PROBLEM DESCRIPTION: Retype the listing below line for line, but only from the line with "A418 | ArgBasicWeight: 0.82 -> 0.62" down to the line with "A412 | ArgBasicWeight: 0.08 -> 0.09", inclusive. Pictures stay out.

┏━━

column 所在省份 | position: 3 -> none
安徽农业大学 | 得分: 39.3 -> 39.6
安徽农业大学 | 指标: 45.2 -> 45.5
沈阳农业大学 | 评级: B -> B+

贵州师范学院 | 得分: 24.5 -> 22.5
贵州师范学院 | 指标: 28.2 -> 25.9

┗━━
┏━━

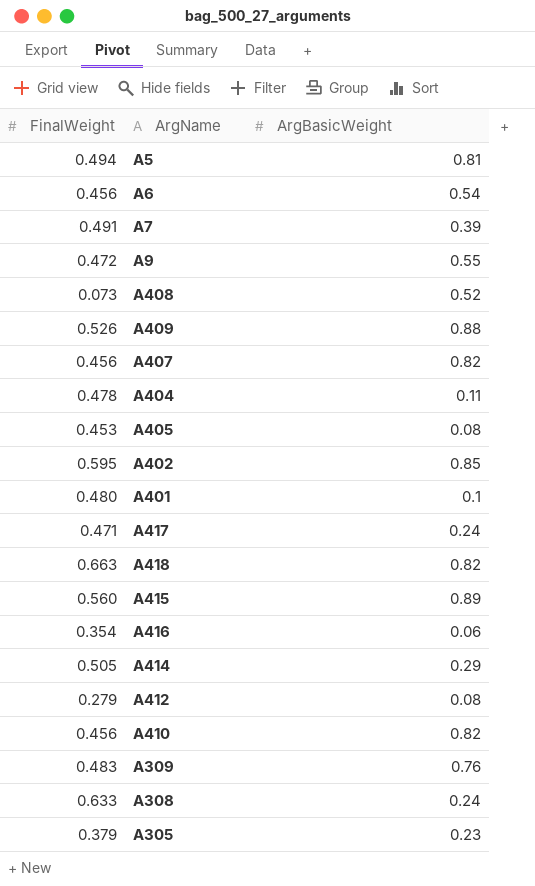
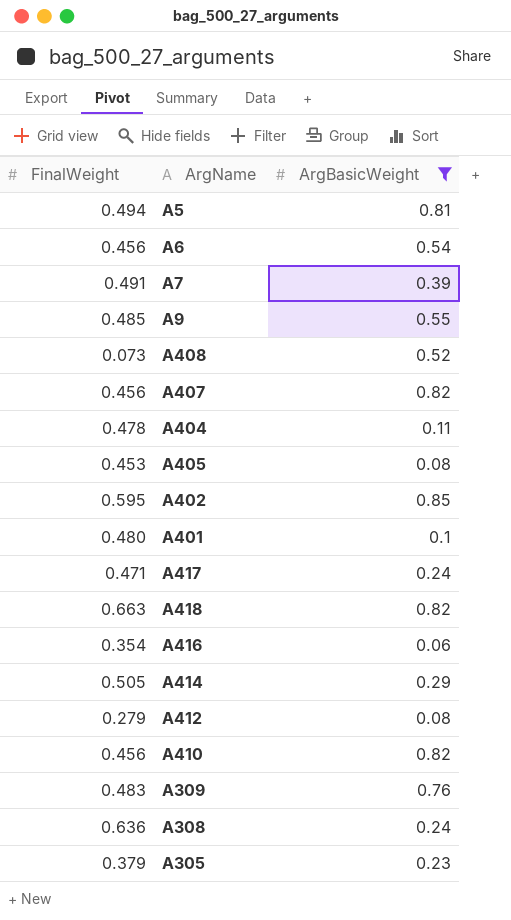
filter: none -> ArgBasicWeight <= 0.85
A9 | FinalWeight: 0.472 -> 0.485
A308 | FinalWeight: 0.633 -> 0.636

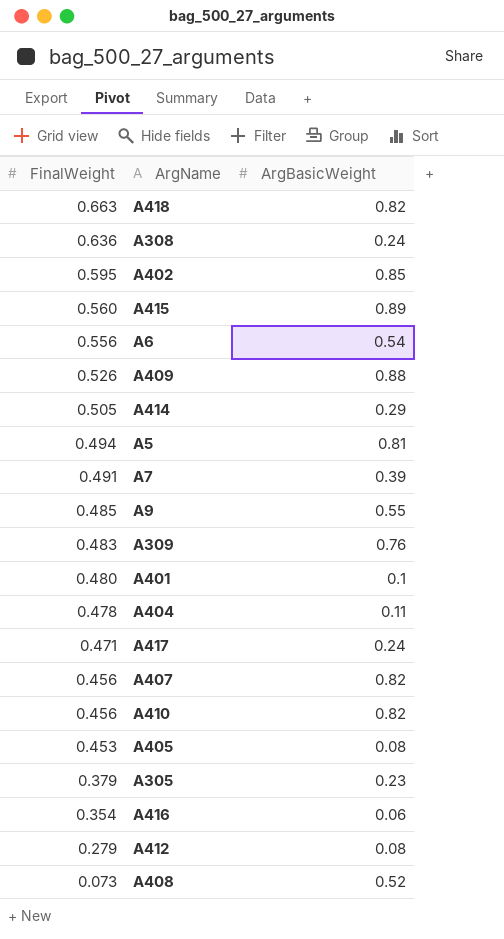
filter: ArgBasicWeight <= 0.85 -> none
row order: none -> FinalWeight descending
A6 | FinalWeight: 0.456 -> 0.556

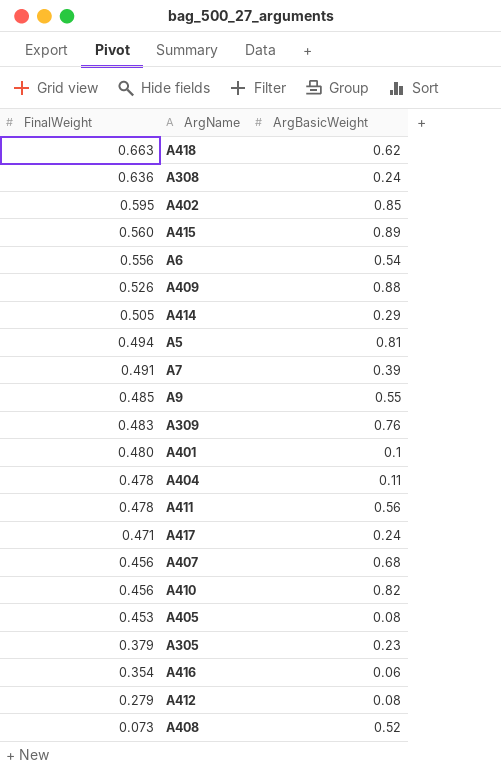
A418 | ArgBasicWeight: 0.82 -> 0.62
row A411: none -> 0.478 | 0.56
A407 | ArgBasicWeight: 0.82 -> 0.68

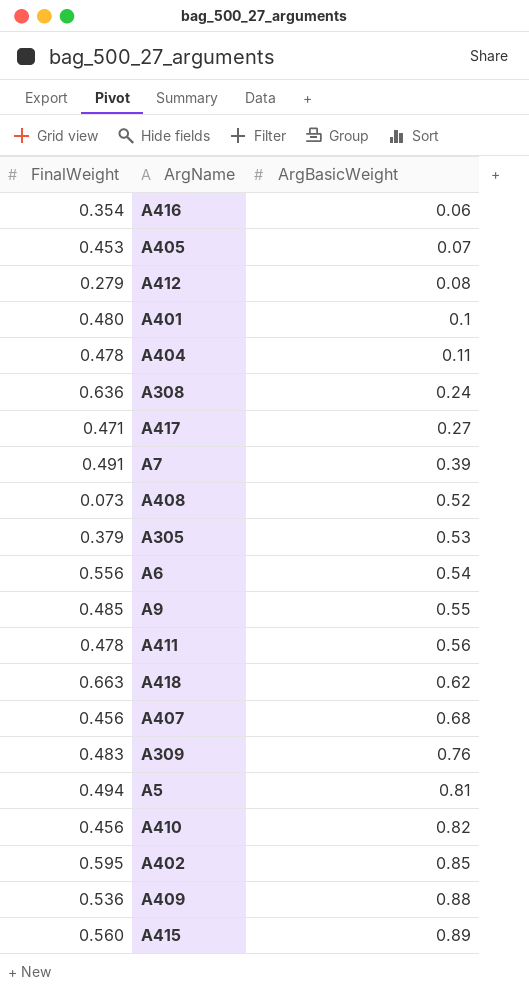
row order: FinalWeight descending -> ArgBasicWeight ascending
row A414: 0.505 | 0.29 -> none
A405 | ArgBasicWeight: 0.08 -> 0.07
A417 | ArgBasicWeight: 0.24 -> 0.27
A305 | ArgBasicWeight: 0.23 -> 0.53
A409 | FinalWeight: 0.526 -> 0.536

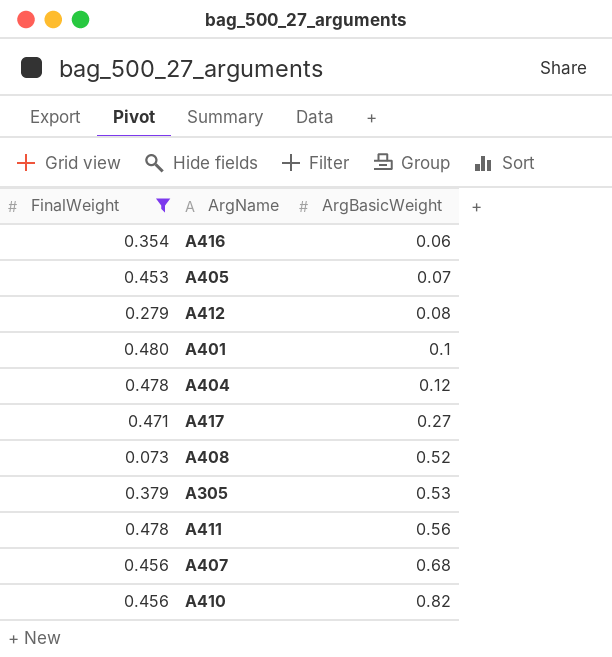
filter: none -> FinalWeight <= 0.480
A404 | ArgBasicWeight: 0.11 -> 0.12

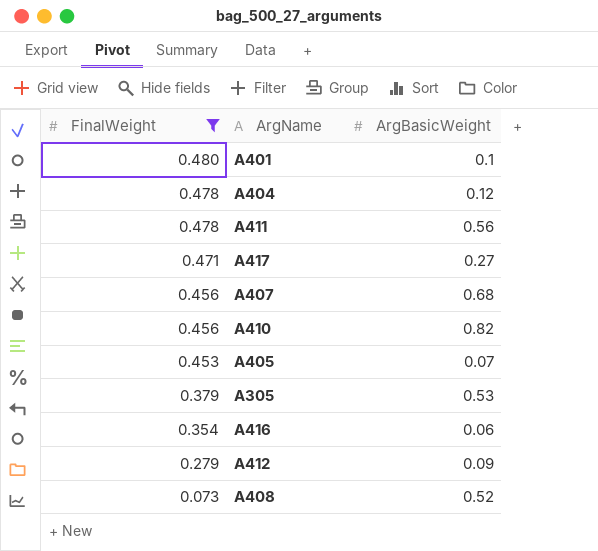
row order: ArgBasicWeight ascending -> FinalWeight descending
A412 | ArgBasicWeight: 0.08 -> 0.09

┗━━
┏━━

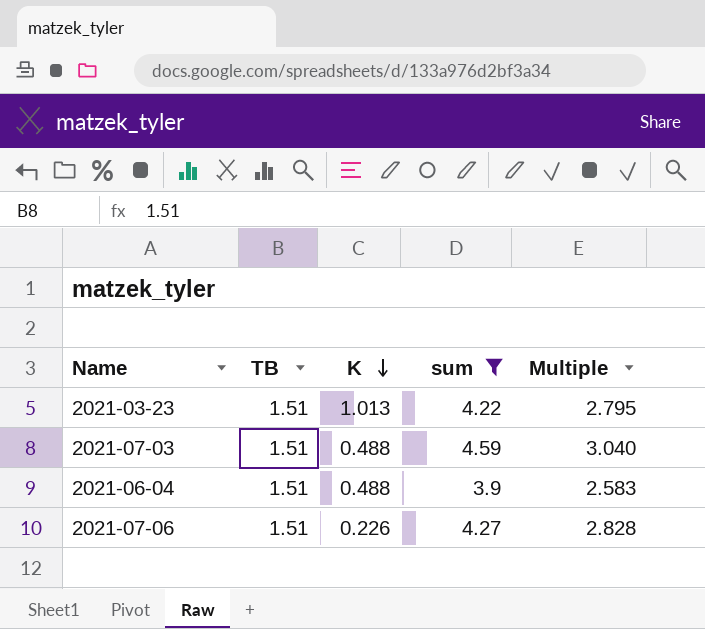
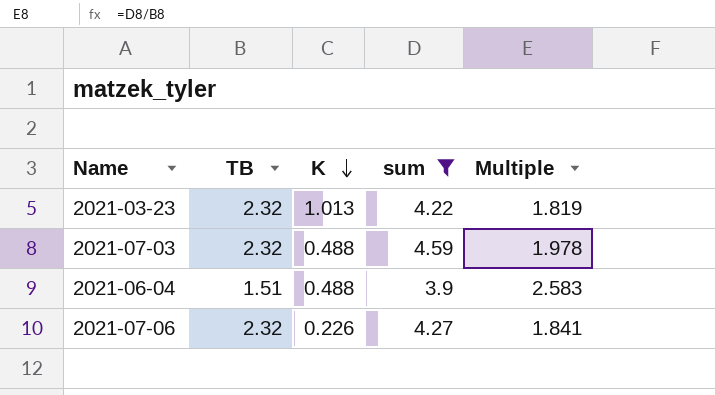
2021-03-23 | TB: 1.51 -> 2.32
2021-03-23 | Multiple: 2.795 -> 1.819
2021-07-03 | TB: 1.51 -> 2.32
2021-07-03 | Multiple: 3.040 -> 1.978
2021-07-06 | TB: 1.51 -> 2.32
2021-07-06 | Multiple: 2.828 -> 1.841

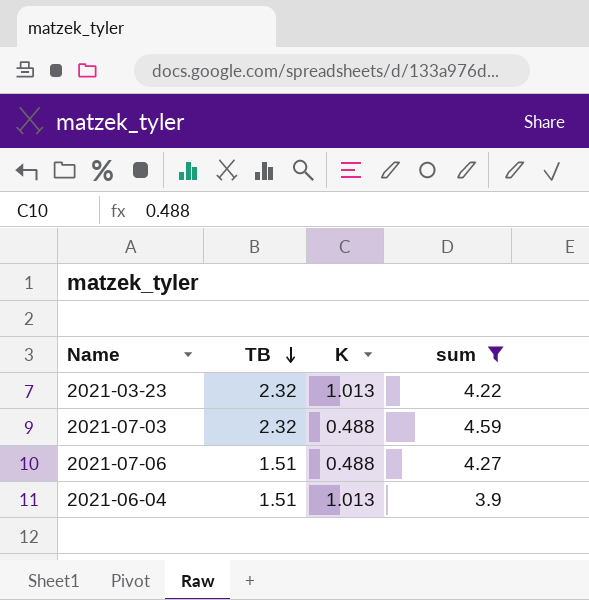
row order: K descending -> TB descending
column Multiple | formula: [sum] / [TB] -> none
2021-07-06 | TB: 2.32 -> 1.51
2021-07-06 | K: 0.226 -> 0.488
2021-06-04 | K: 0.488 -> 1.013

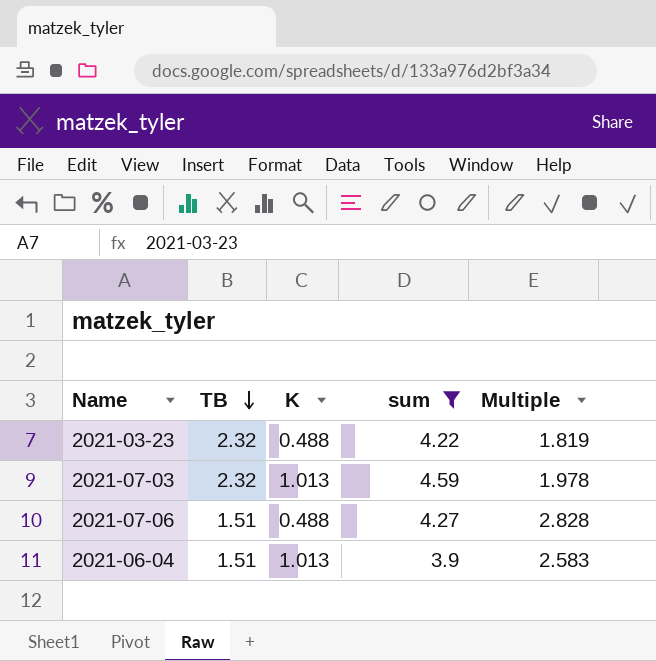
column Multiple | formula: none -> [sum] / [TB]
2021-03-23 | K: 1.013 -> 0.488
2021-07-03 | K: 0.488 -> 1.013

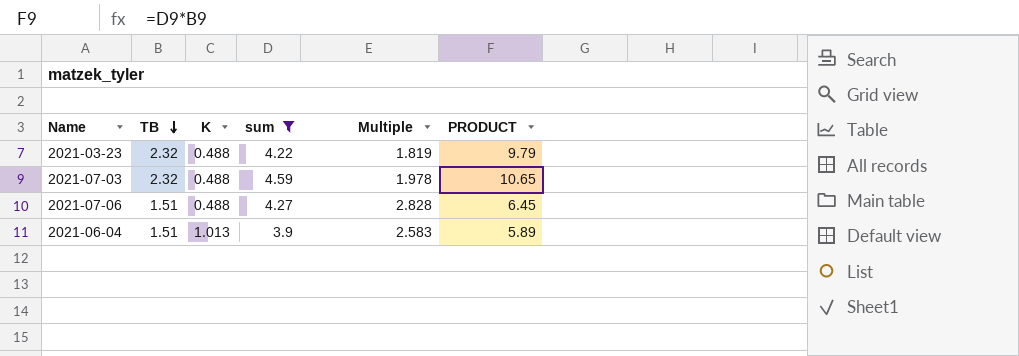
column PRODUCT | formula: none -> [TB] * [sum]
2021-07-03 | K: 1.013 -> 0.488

┗━━

SOLUTION:
A418 | ArgBasicWeight: 0.82 -> 0.62
row A411: none -> 0.478 | 0.56
A407 | ArgBasicWeight: 0.82 -> 0.68

row order: FinalWeight descending -> ArgBasicWeight ascending
row A414: 0.505 | 0.29 -> none
A405 | ArgBasicWeight: 0.08 -> 0.07
A417 | ArgBasicWeight: 0.24 -> 0.27
A305 | ArgBasicWeight: 0.23 -> 0.53
A409 | FinalWeight: 0.526 -> 0.536

filter: none -> FinalWeight <= 0.480
A404 | ArgBasicWeight: 0.11 -> 0.12

row order: ArgBasicWeight ascending -> FinalWeight descending
A412 | ArgBasicWeight: 0.08 -> 0.09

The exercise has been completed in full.